BAFöG: DGB begrüßt Erhöhung

Die BAföG-Erhöhung mit einem neuen Höchstbetrag von 670 Euro monatlich zum diesjährigen Wintersemester ist am Freitag, den 15. Oktober 2010, vom Bundesrat beschlossen worden.

Rückwirkend zum 1. Oktober 2010 steigen die Sätze um zwei, die zugehörigen Elternfreibeträge um drei Prozent. Der BAföG-Höchstbetrag erhöht sich von damit 648 auf die genannten 670 Euro monatlich, macht im Durchschnitt 13 Euro.

Die Länder hatten sich zunächst wegen der finanziellen Mehrbelastung gegen eine Anhebung, wie sie schon im Sommer 2010 von der Bundesregierung beschlossen worden war, gesperrt. Nun stimmten sie zu - nachdem der Bund zusätzliche Gelder für die Forschungsförderung zugesagt hatte.

Der DGB begrüßt die Anhebung. "Es ist eine gute Nachricht für die Studierenden, dass mit dem heutigen Tag die BAföG-Blockade im Bundesrat beendet ist", sagte die stellvertretende DGB-Vorsitzende Ingrid Sehrbrock.

Der DGB hatte zur Eile gemahnt, da bald das Wintersemester beginnt. Nun könne "die BAföG-Erhöhung noch zum laufenden Wintersemester in Kraft treten".
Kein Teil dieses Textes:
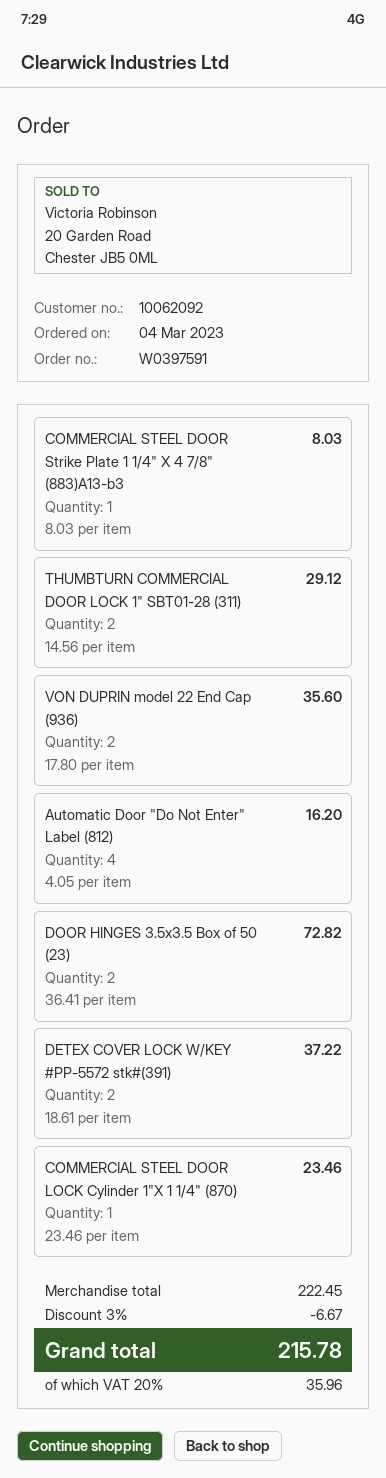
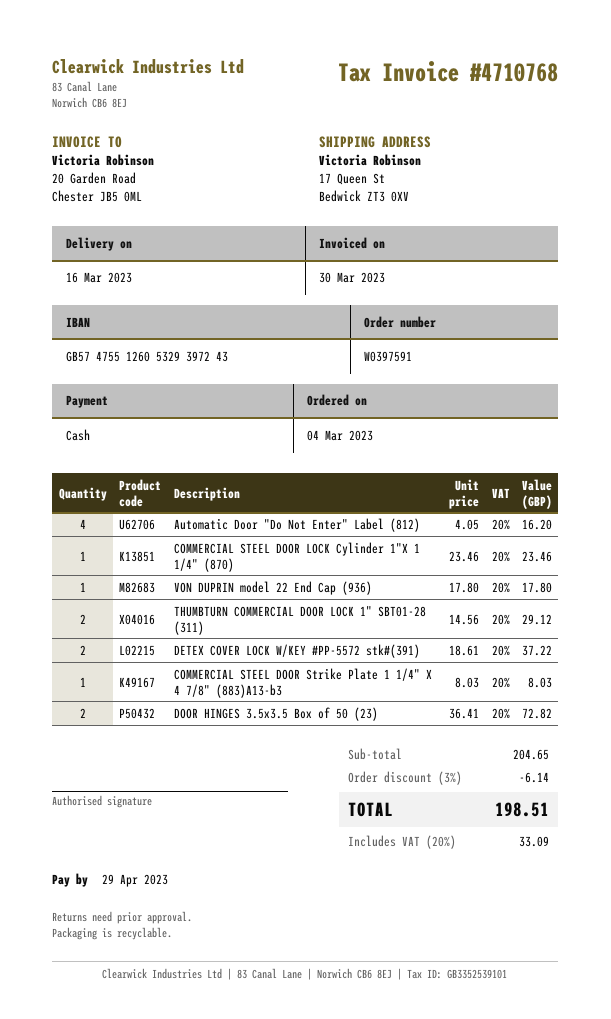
VON DUPRIN model 22 End Cap (936): 2 x 17.80 = 35.60 -> 1 x 17.80 = 17.80
subtotal: 222.45 -> 204.65
discount: 3% = 6.67 -> 3% = 6.14
tax: 20% = 35.96 -> 20% = 33.09
total: 215.78 -> 198.51

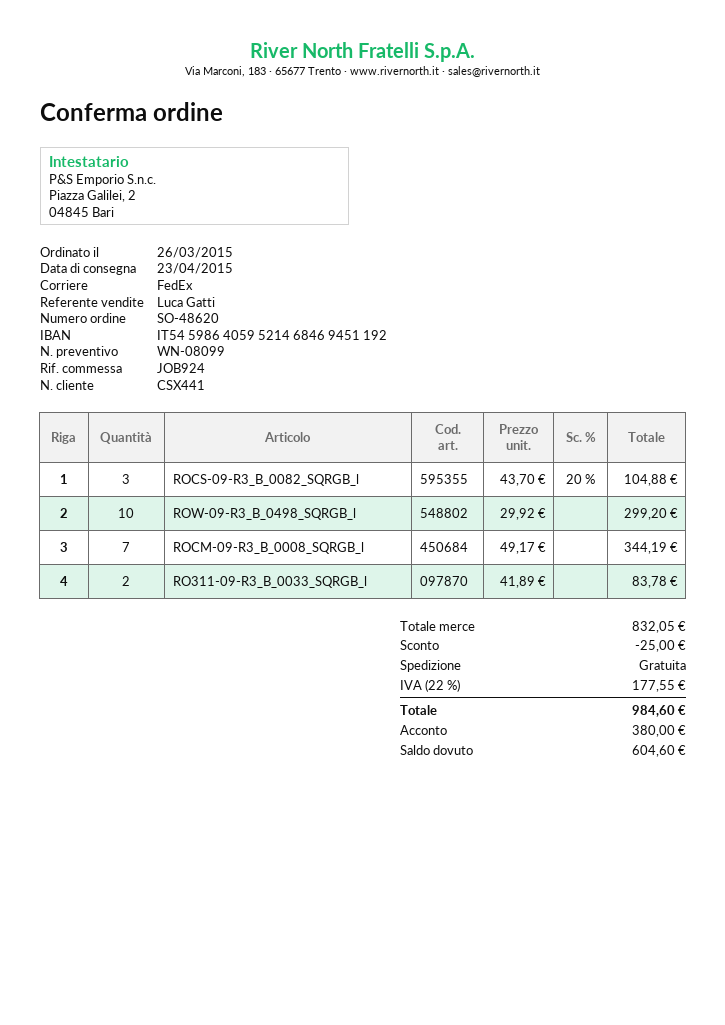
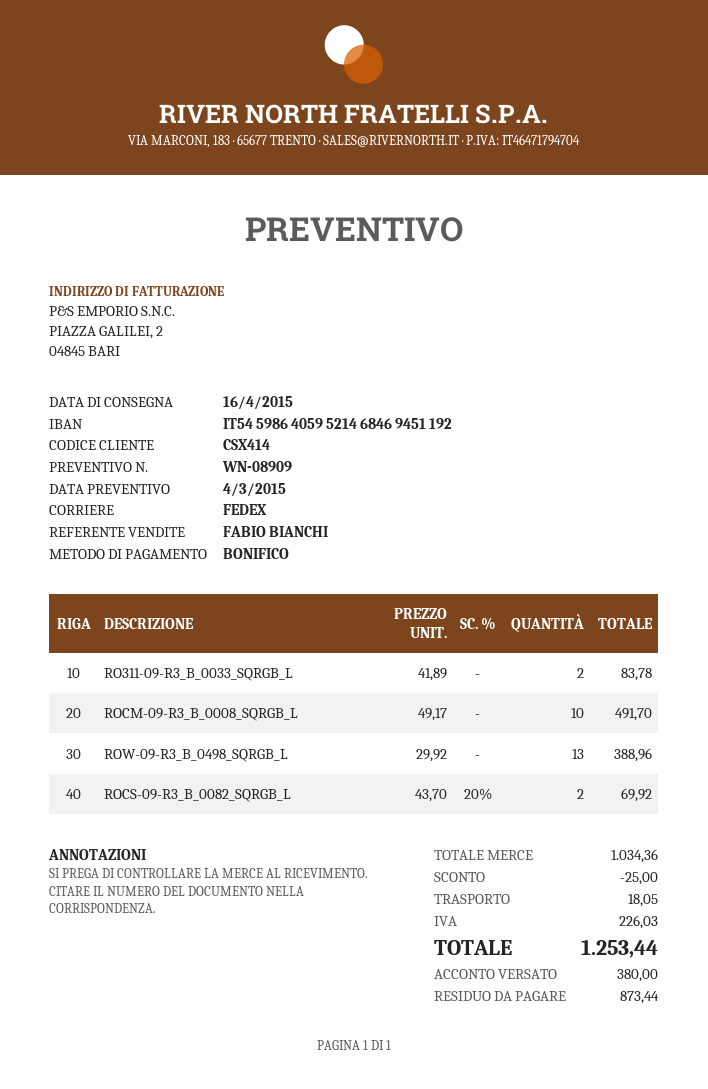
quote number: WN-08099 -> WN-08909
delivery date: 2015-04-23 -> 2015-04-16
customer number: CSX441 -> CSX414
sales rep: Luca Gatti -> FABIO BIANCHI
ROCS-09-R3_B_0082_SQRGB_l: 3 x 43.70 - 20% = 104.88 -> 2 x 43.70 - 20% = 69.92
ROW-09-R3_B_0498_SQRGB_l: 10 x 29.92 = 299.20 -> 13 x 29.92 = 388.96
ROCM-09-R3_B_0008_SQRGB_l: 7 x 49.17 = 344.19 -> 10 x 49.17 = 491.70
subtotal: 832.05 -> 1034.36
shipping: 0.00 -> 18.05
tax: 177.55 -> 226.03
total: 984.60 -> 1253.44
balance: 604.60 -> 873.44

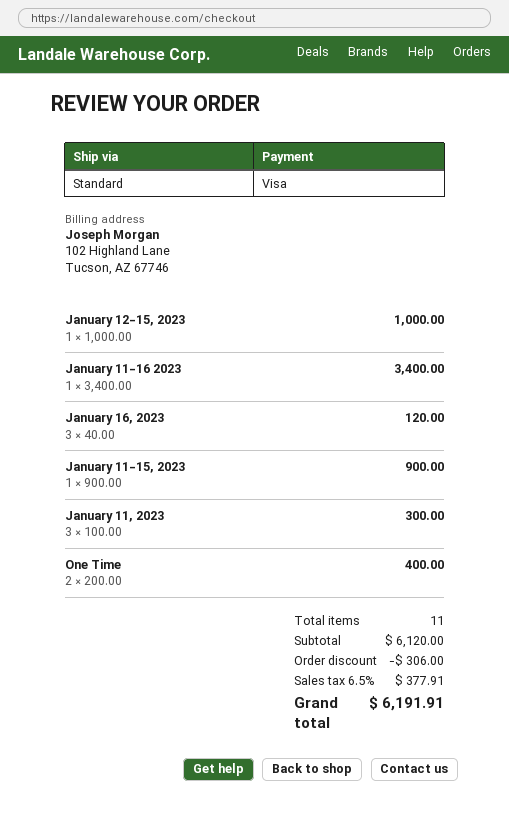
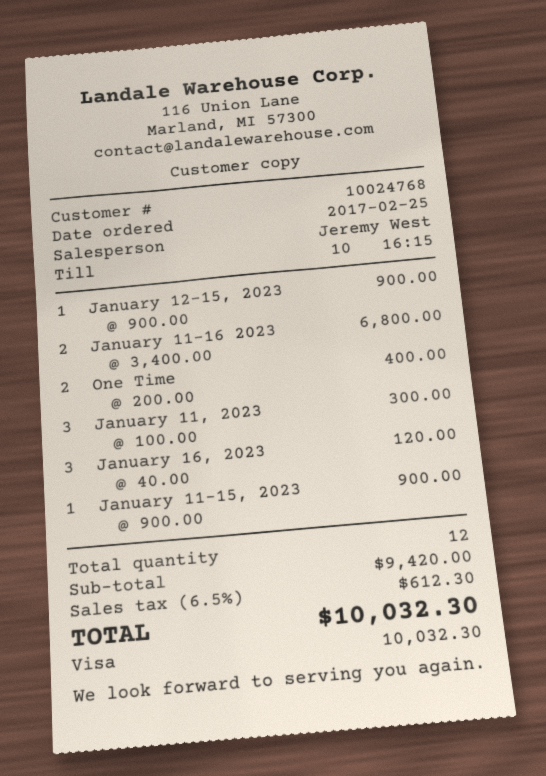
January 12-15, 2023: 1 x 1000.00 = 1000.00 -> 1 x 900.00 = 900.00
January 11-16 2023: 1 x 3400.00 = 3400.00 -> 2 x 3400.00 = 6800.00
total quantity: 11 -> 12
subtotal: 6120.00 -> 9420.00
discount: 306.00 -> none
tax: 6.5% = 377.91 -> 6.5% = 612.30
total: 6191.91 -> 10032.30

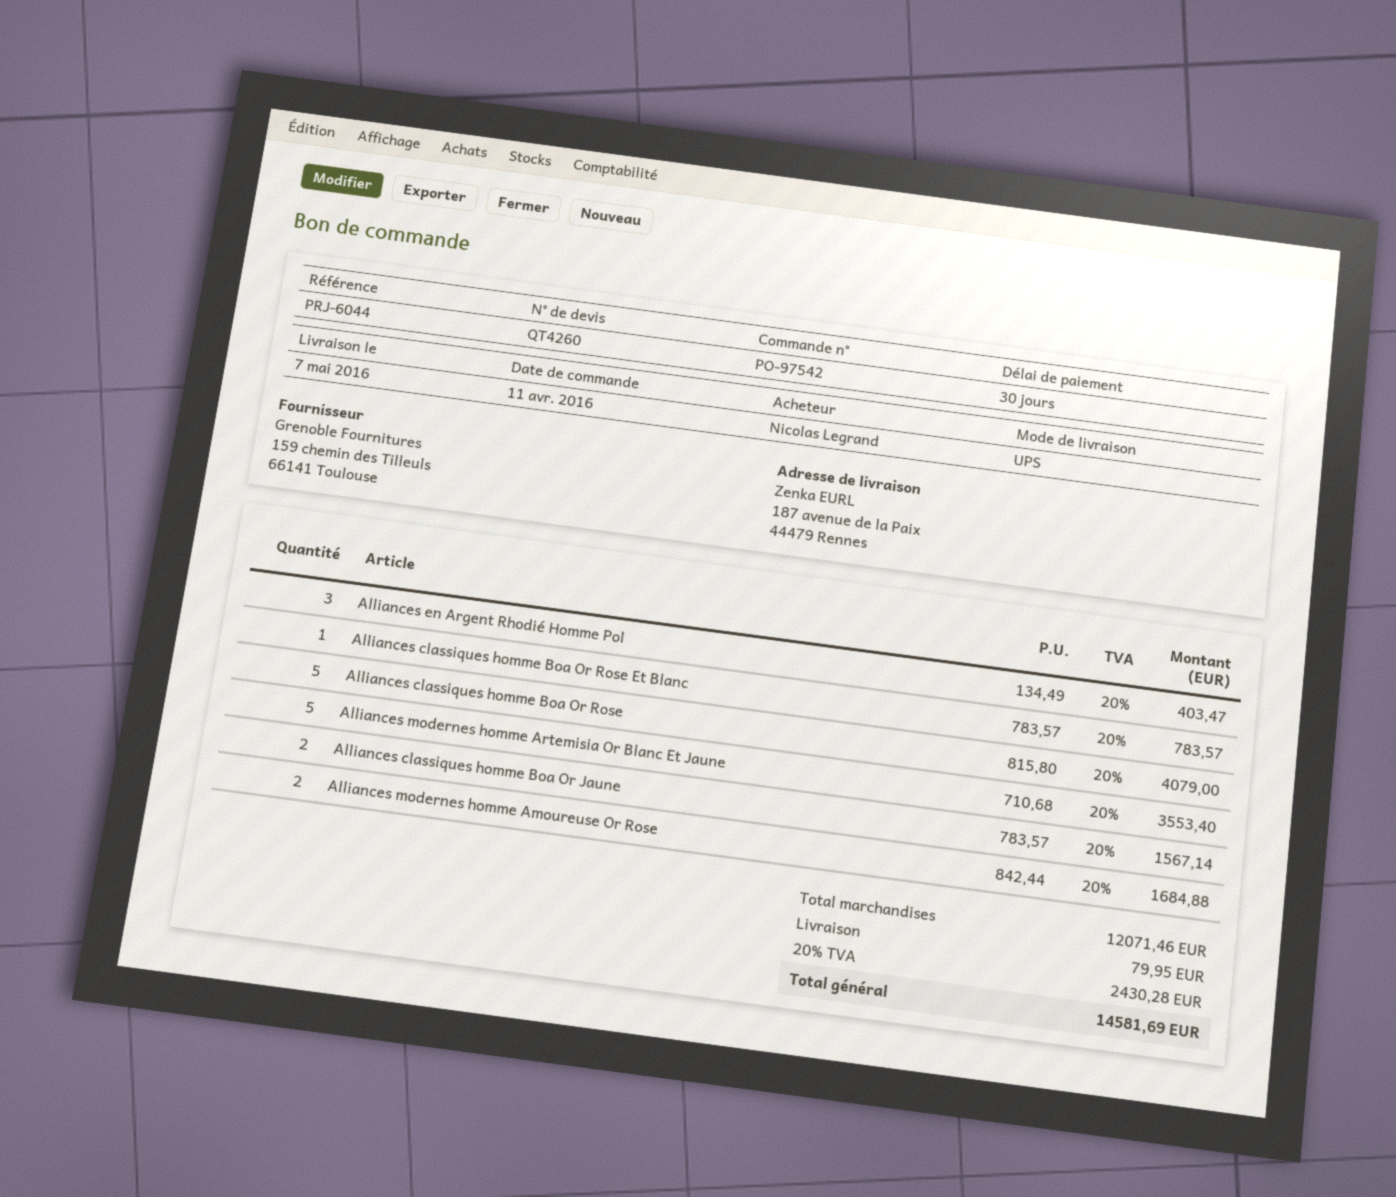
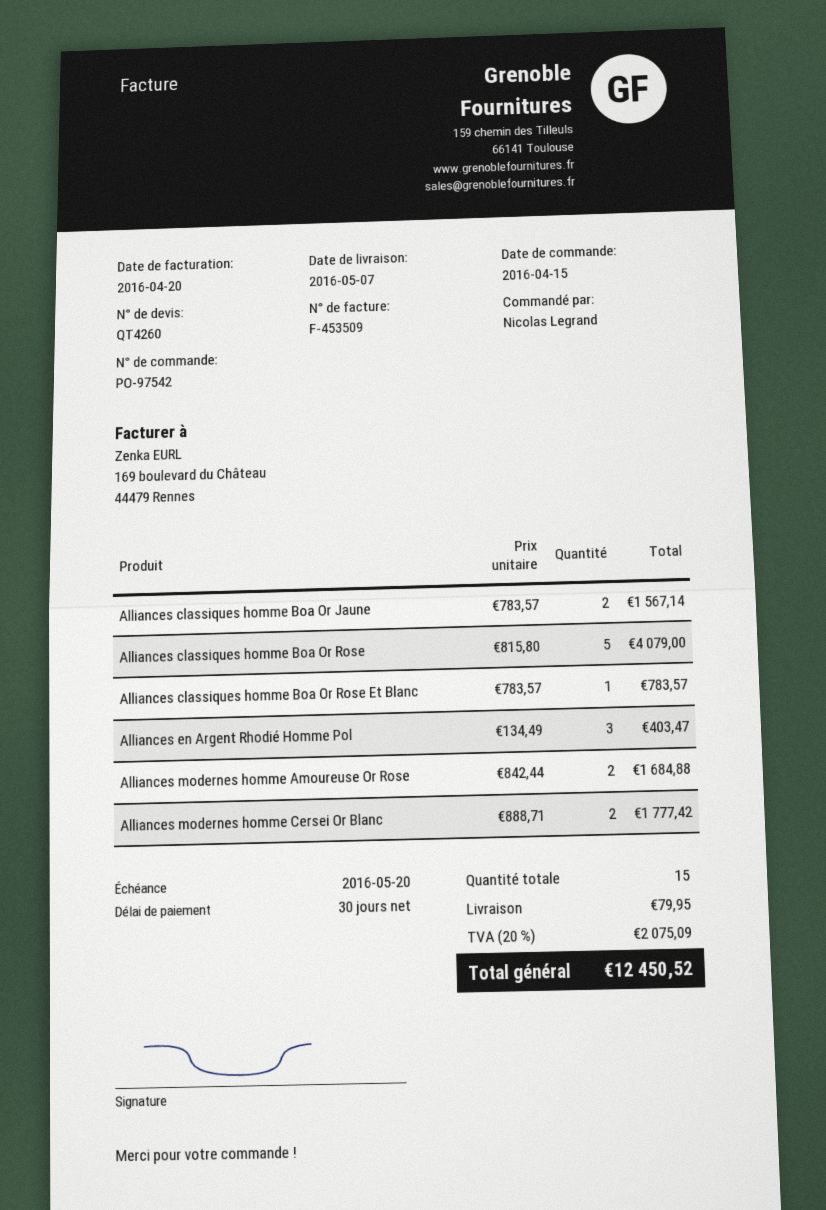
order date: 2016-04-11 -> 2016-04-15
Alliances modernes homme Artemisia Or Blanc Et Jaune: 5 x 710.68 = 3553.40 -> none
Alliances modernes homme Cersei Or Blanc: none -> 2 x 888.71 = 1777.42
tax: 20% = 2430.28 -> 20% = 2075.09
total: 14581.69 -> 12450.52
Der BAföG-Poker zeige aber auch, dass ein verlässlicher, automatischer Inflationsausgleich bei der Studienförderung eingeführt werden müsse. "Das BAföG ist das zentrale Element, um jungen Menschen aus einkommensschwachen Familien den Weg an die Hochschule zu ebnen. Wir können uns nicht bei jeder BAföG-Erhöhung eine monatelange föderale Hängepartie im Bundesrat erlauben. Deshalb müssen die BAföG-Sätze wieder regelmäßig und dynamisch an die Preis- und Einkommensentwicklung angepasst werden", sagte Sehrbrock.

Auch die Ausbildungsbeihilfe für bedürftige Azubis wird angelehnt an die BAföG-Sätze erhöht.